This project has moved. For the latest updates, please go here.

EntityFramework + BrightstarDB are too slow

Aug 18, 2016 at 7:20 AM
Edited Aug 18, 2016 at 7:41 AM
Hi,

I have an ontology with a TypeA and a TypeB. Between those types there is a many-to-many relationship. So I can query all B's compatible to A's with the following SPARQL query. In my ontology there is a custom predicate for the compatibility.
SELECT DISTINCT ?labelB
WHERE {
  ?a    a    my:typeA.
  ?b    a    my:typeB;
         my:compatible ?a;
         rdfs:label    ?labelB.
}
This query executes in about 44ms and gets faster with each call (I've used the Brightstar RDF Client API to query my store). Now I've tried to achieve thhe same with EF:
[Entity("my:typeA")]
public interface TypeA
{
    [Identifier]
    string Id { get; }

    [PropertyType("rdfs:label")]
    string Name { get; }

    [InversePropertyType("my:compatible")]
    ICollection<TypeB> CompatibleBs { get; }
}

[Entity("my:typeB")]
public interface TypeB
{
    [Identifier]
    string Id { get; }

    [PropertyType("rdfs:label")]
    string Name { get; }

    [InversePropertyType("my:compatible")]
    ICollection<TypeA> CompatibleAs { get; }
}
Now I've queried the store by the following LINQ query:
var allCompatibleBs = context.TypeAs.SelectMany(a => a.CompatibleBs);
This query took about 35-50seconds which is much slower as the SPARQL query.

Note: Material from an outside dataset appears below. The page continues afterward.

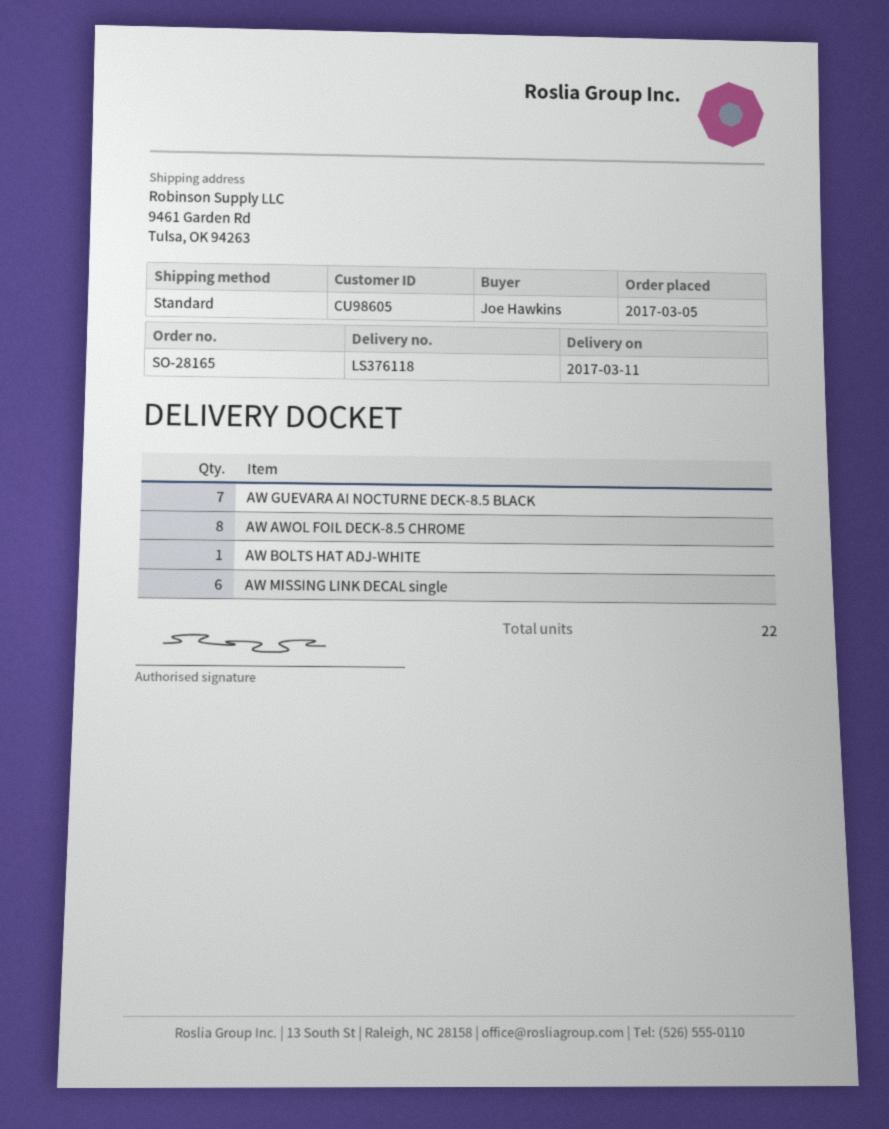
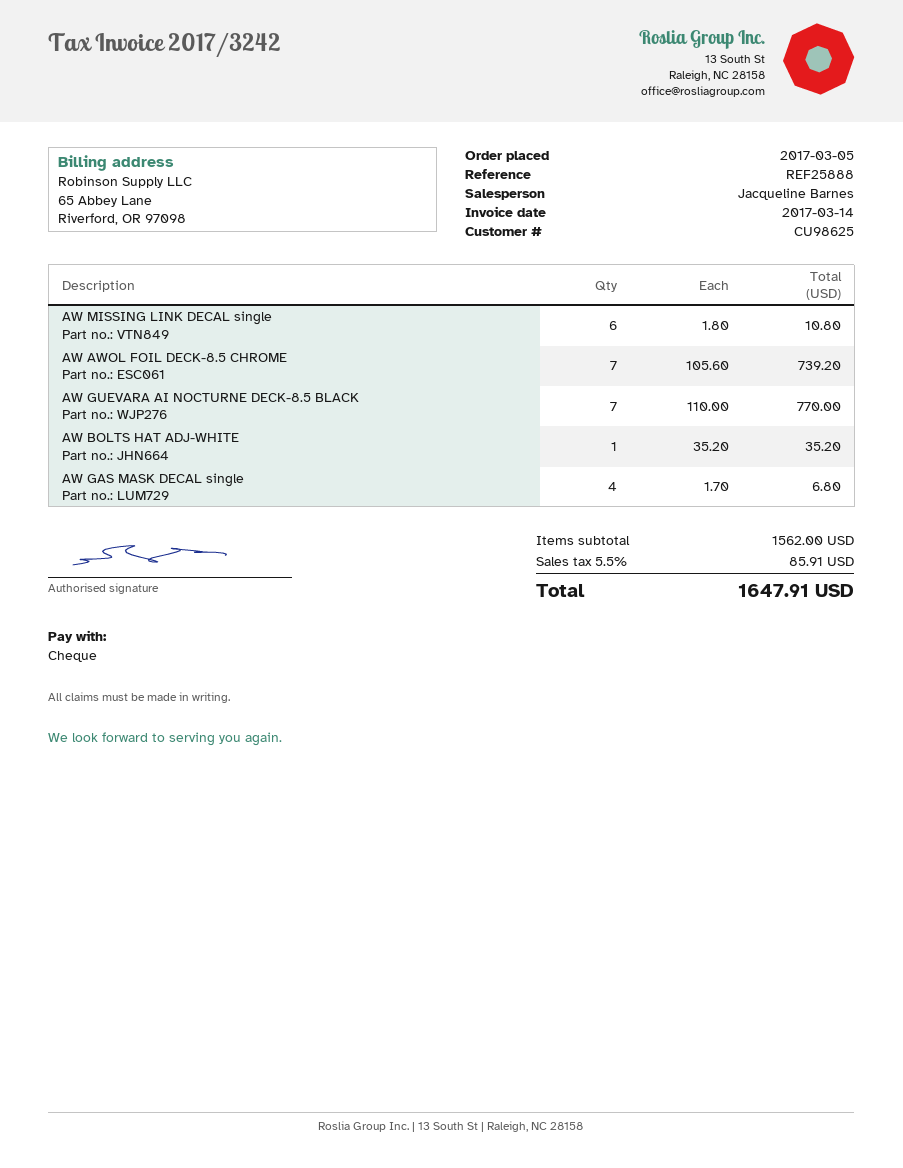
customer number: CU98605 -> CU98625
AW AWOL FOIL DECK-8.5 CHROME: 8 -> 7
AW GAS MASK DECAL single: none -> 4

EDIT: I've added a Distinct() to my LINQ query. Now it needs around 3 seonds but this is still not as good as the RDF Client query.
var allCompatibleBs = context.TypeAs.SelectMany(a => a.CompatibleBs).Distinct();
So is there a way to inspect the SPARQL query that will be generated out of the LINQ syntax or do you see something else I did wrong?

Kind regards,
Severin
Coordinator
Aug 19, 2016 at 8:55 AM
Hi,

The biggest difference between the SPARQL query and the LINQ query is that the LINQ query is retrieving all properties of the B's, whereas the SPARQL query is only retrieving the labels. You could do a query like:
var allCompatibleBs = context.TypeAs.SelectMany(a=>a.CompatibleBs.Select(b=>b.Name));
Which would be a bit more equivalent to the SPARQL query and may execute faster.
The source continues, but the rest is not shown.